SUPPLIED DATA
################

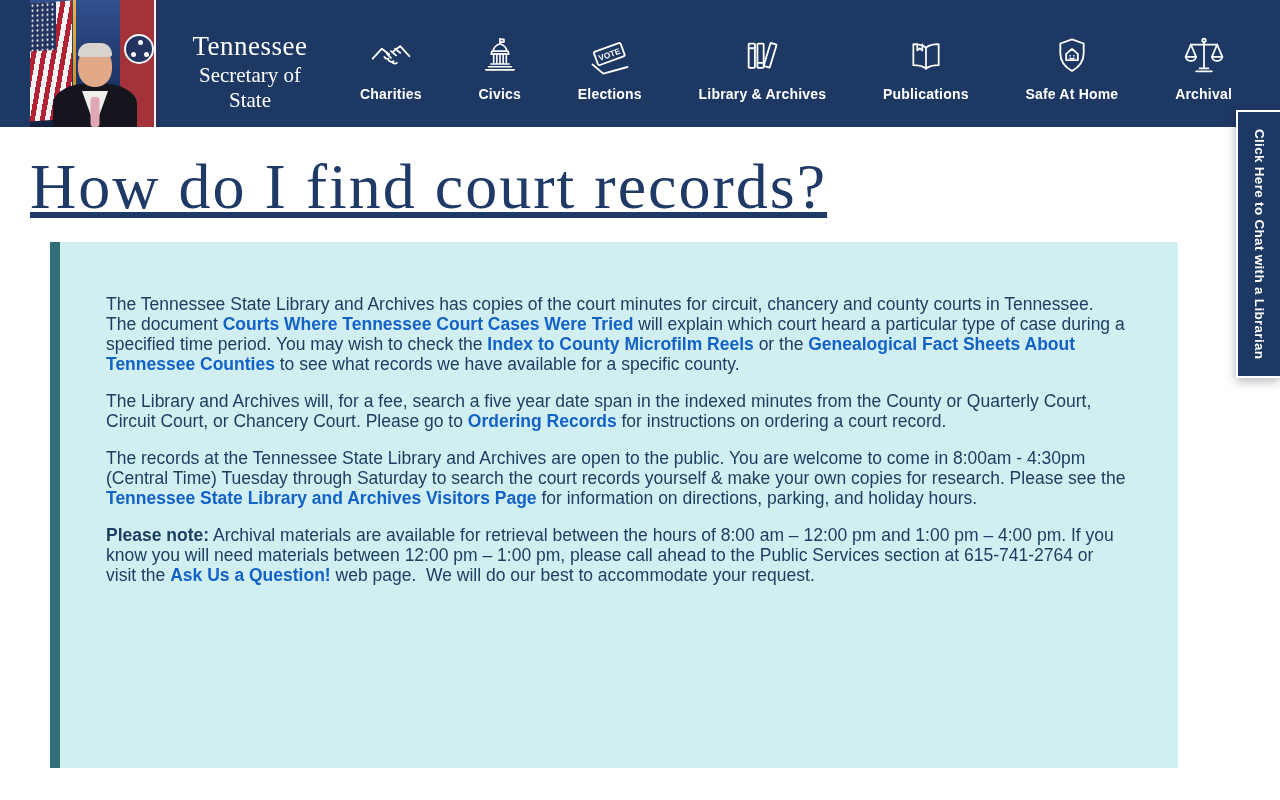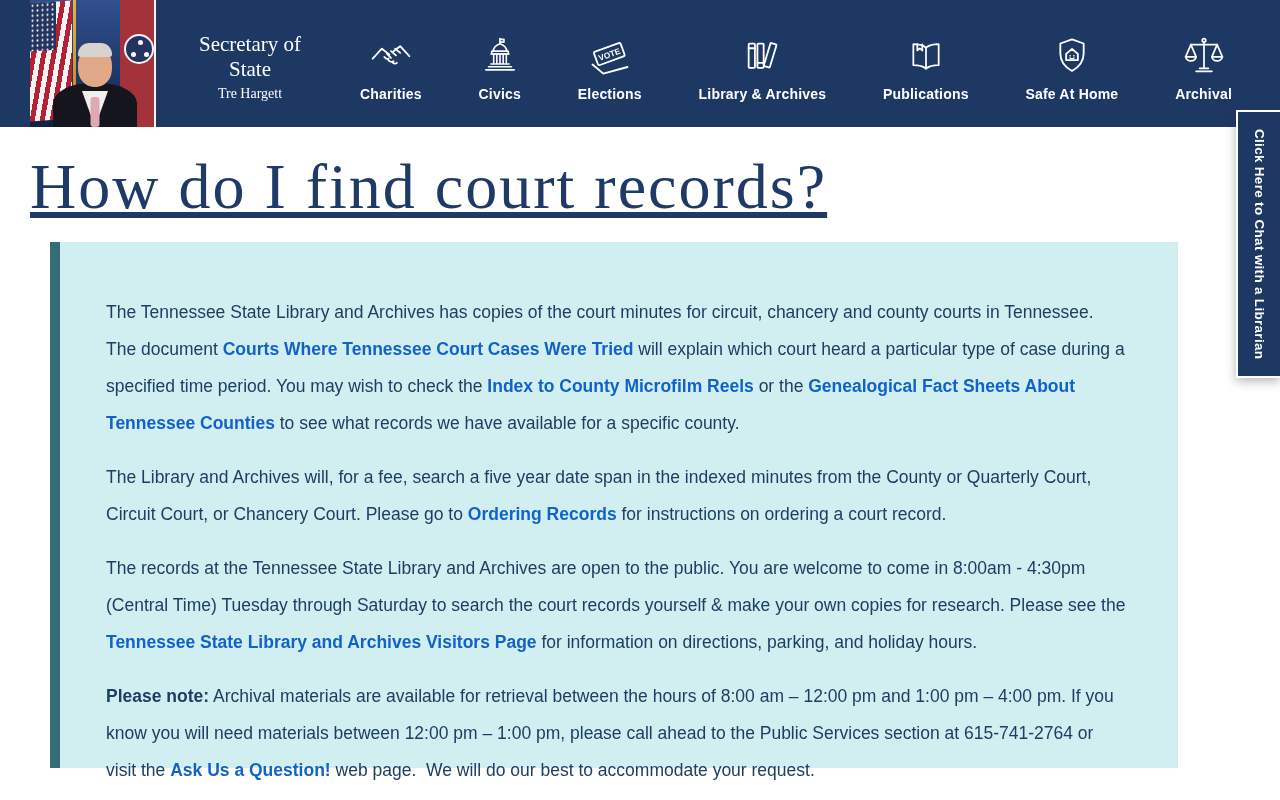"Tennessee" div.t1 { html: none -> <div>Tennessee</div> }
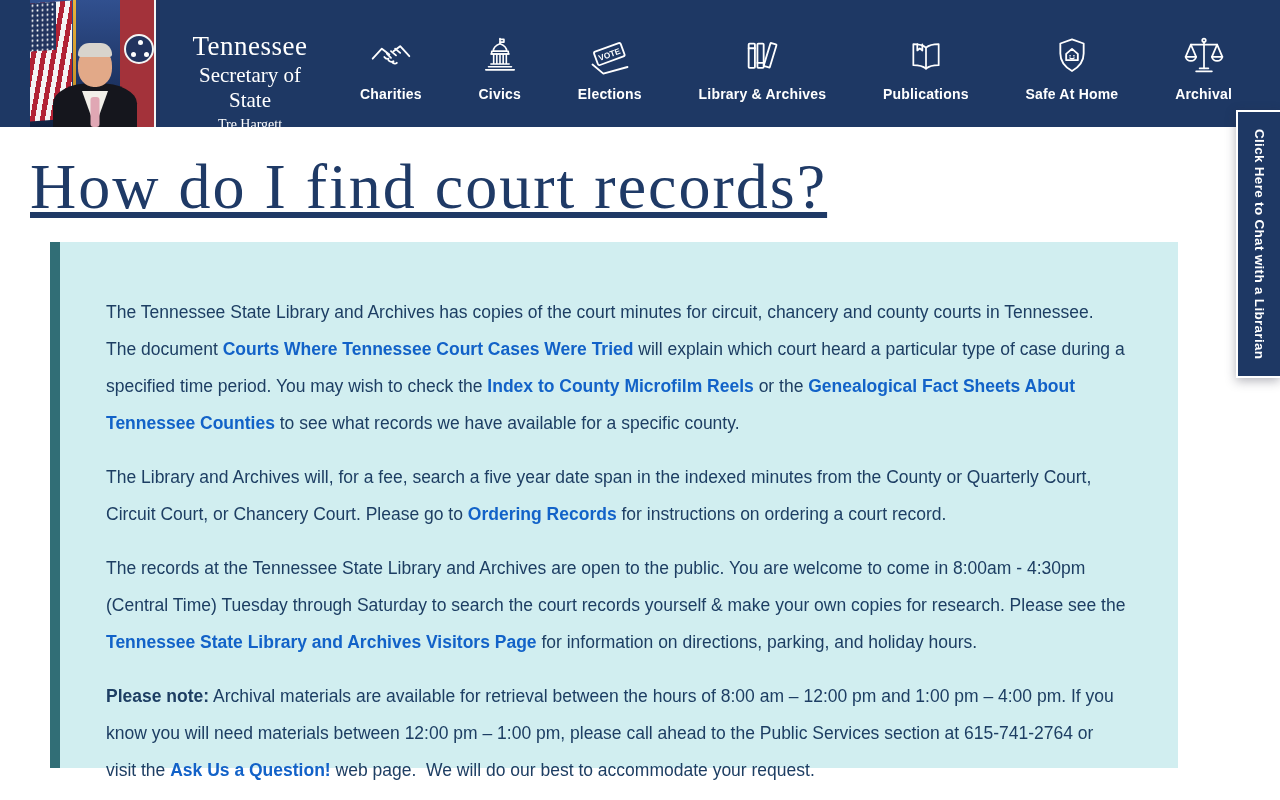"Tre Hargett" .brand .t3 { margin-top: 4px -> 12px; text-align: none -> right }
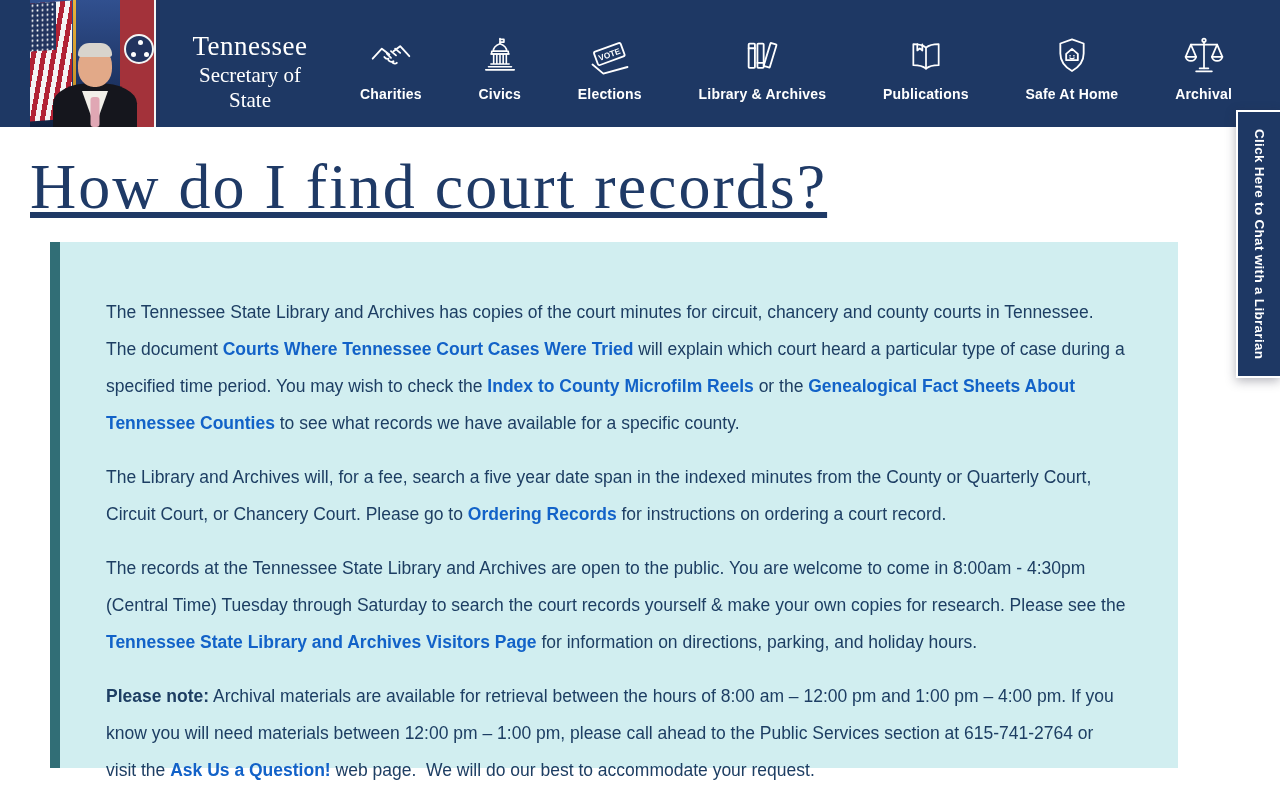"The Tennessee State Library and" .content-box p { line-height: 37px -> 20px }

################

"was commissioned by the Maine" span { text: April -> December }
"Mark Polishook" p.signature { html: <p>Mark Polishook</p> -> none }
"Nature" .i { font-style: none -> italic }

################

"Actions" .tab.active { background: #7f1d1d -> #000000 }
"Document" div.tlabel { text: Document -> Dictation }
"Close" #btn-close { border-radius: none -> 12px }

################

WORK ORDER
In the listing above, find the line with "html: none ->" and the line with "Tennessee State Library". Output both, plus every line between them, and no pictures.

WRITTEN SOLUTION
"Tennessee" div.t1 { html: none -> <div>Tennessee</div> }
"Tre Hargett" .brand .t3 { margin-top: 4px -> 12px; text-align: none -> right }
"The Tennessee State Library and" .content-box p { line-height: 37px -> 20px }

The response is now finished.